Axicabtagene Ciloleucel Produces High Complete Response Rates in Large B-Cell Lymphoma

First-line treatment with the autologous anti-CD19 chimeric antigen receptor (CAR) T-cell therapy axicabtagene ciloleucel (axi-cel) led to rapid responses in patients with high-risk large B-cell lymphoma (LBCL), according to results from the phase II ZUMA-12 trial. These data were presented at the 2021 American Society of Hematology Annual Meeting by Sattva S. Neelapu, MD.

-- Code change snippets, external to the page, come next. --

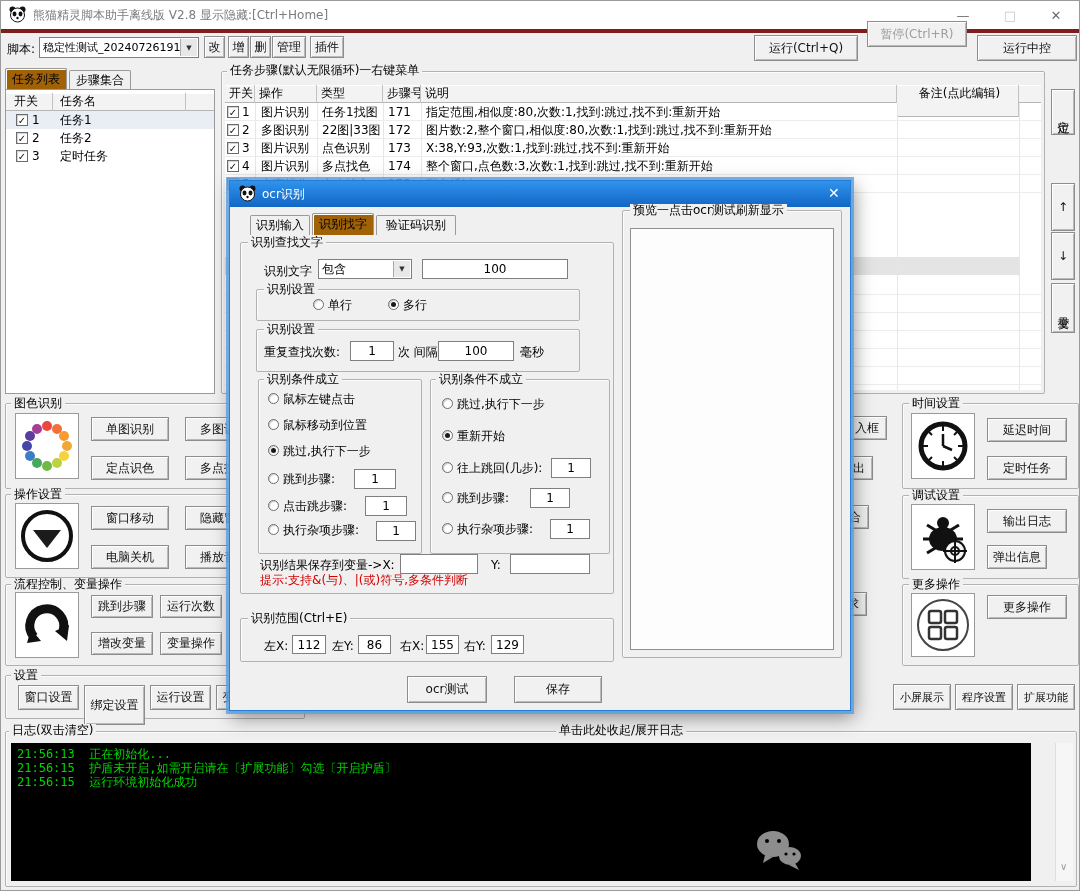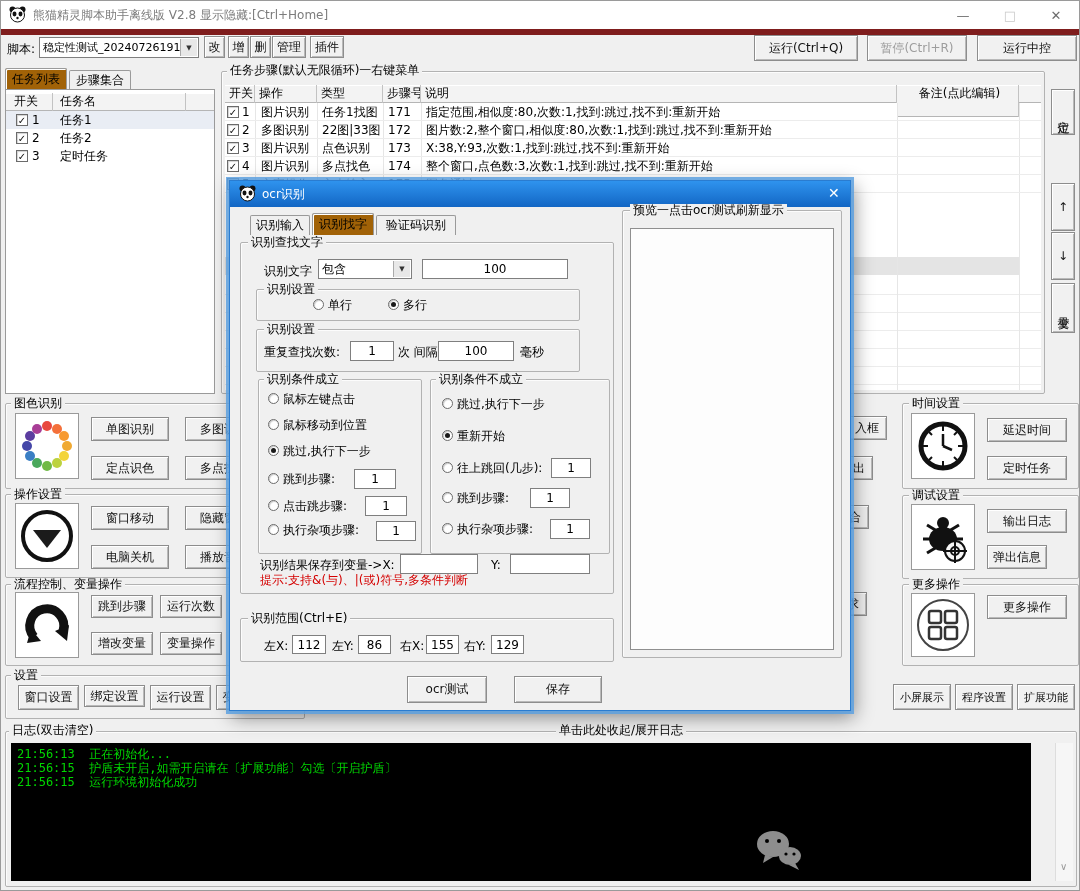"熊猫精灵脚本助手离线版 V2.8 显示隐藏:[Ctrl+Home]" div.abs { border-bottom: 6px solid #7f1d1d -> 4px solid #7f1d1d }
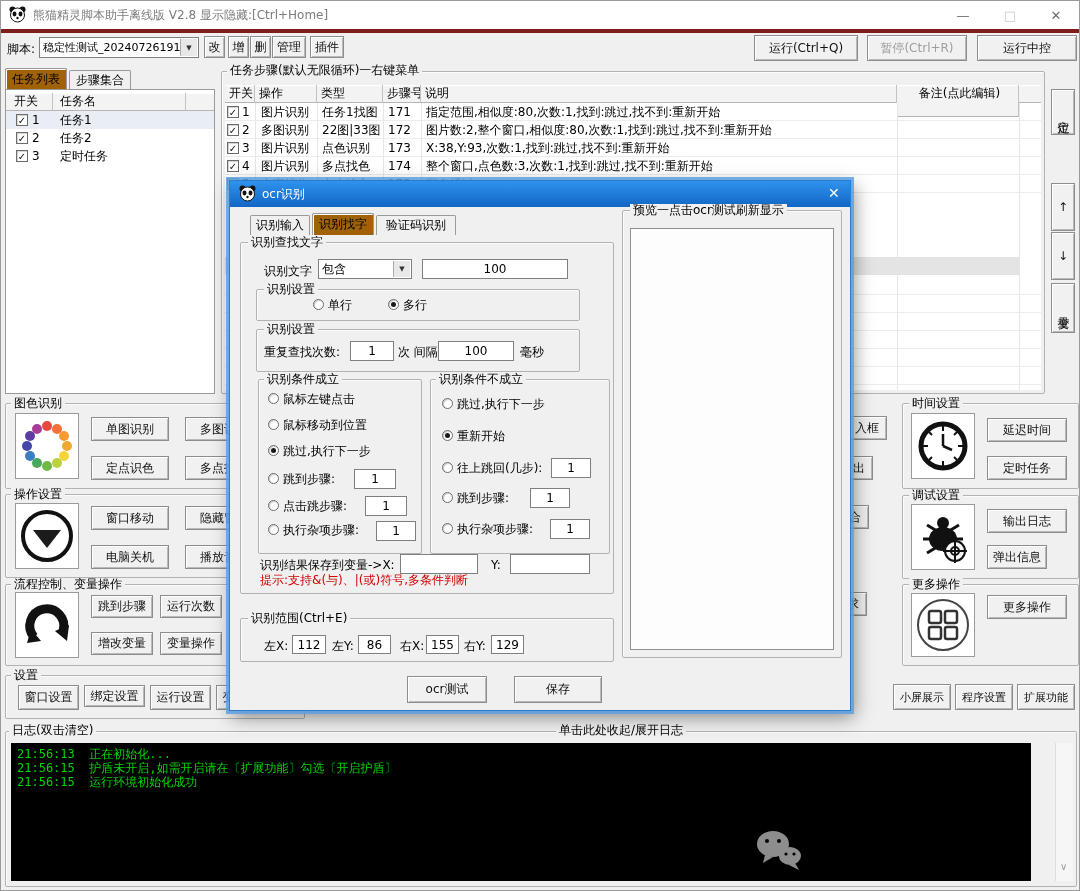"暂停(Ctrl+R)" div.btn { top: 34px -> 20px }
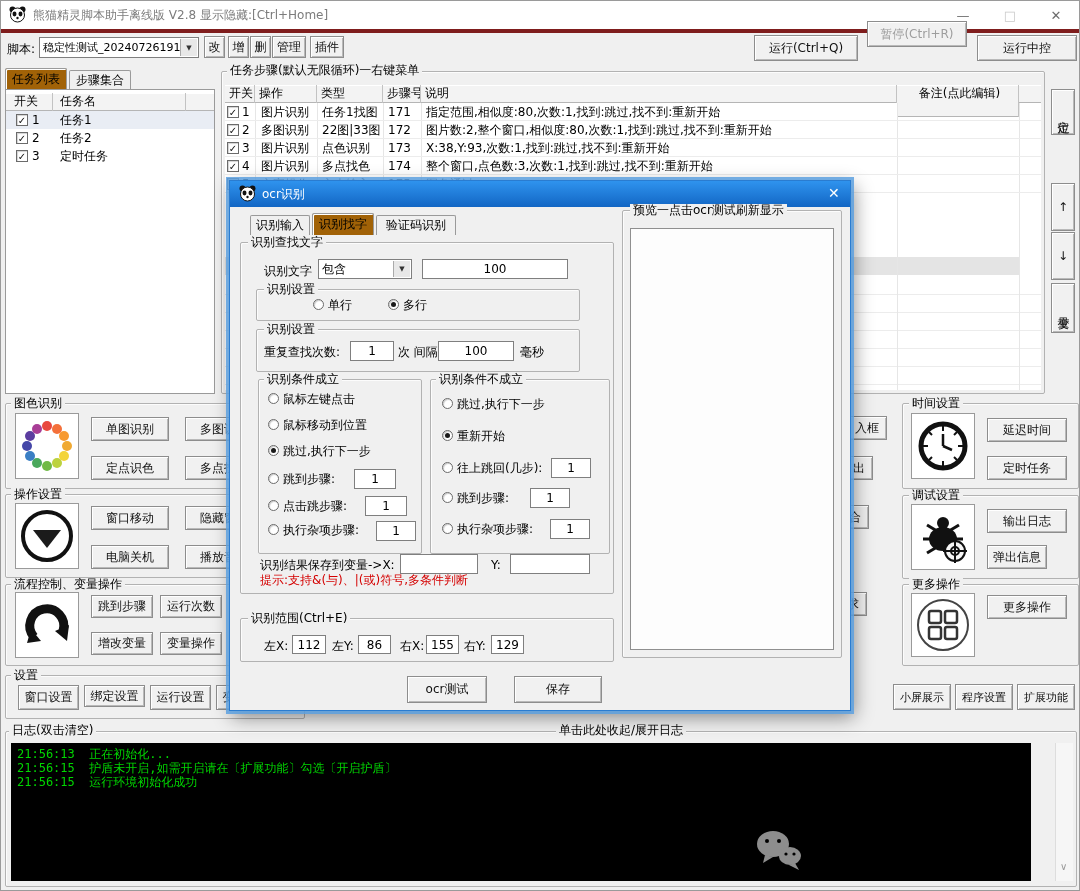"绑定设置" div.btn { height: 22px -> 40px }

As of data cut-off, the multicenter, single-arm ZUMA-12 study had enrolled 42 patients with high-risk LBCL, 40 of whom had received axi-cel at the time of the data presentation.

Prior to CAR T-cell infusion, patients underwent leukapheresis and conditioning chemotherapy with cyclophosphamide and fludarabine. Axi-cel was infused at 2×106 CAR T cells/kg. The primary endpoint was complete response (CR) rate, and secondary endpoints were objective response rate (ORR), duration of response (DOR), event-free survival (EFS), progression-free survival (PFS), overall survival (OS), adverse events (AEs), and levels of CAR T cells and cytokines. All patients had follow-up of at least six months.

Participants’ median age was 61 years (range = 23-86 years). Sixty-eight percent of the cohort was male, and most patients (95%) had stage III/IV disease. Thirty-seven patients were evaluable at data cut-off, with a median of 15.9 months of follow-up (range = 6.0-26.7). Most patients (89%) at least partially responded to treatment, and median time to response was one-month post-infusion. Twenty-nine patients (78%) achieved a CR. At cut-off, 73% of patients had an ongoing response. Although medians for DOR, EFS, and PFS were not reached, the 12-month estimates for each of these measures were 81%, 73%, and 75%, respectively. Estimated 12-month OS was 91%. CAR T-cell levels in blood peaked at a median of eight days post-infusion (range = 8-37).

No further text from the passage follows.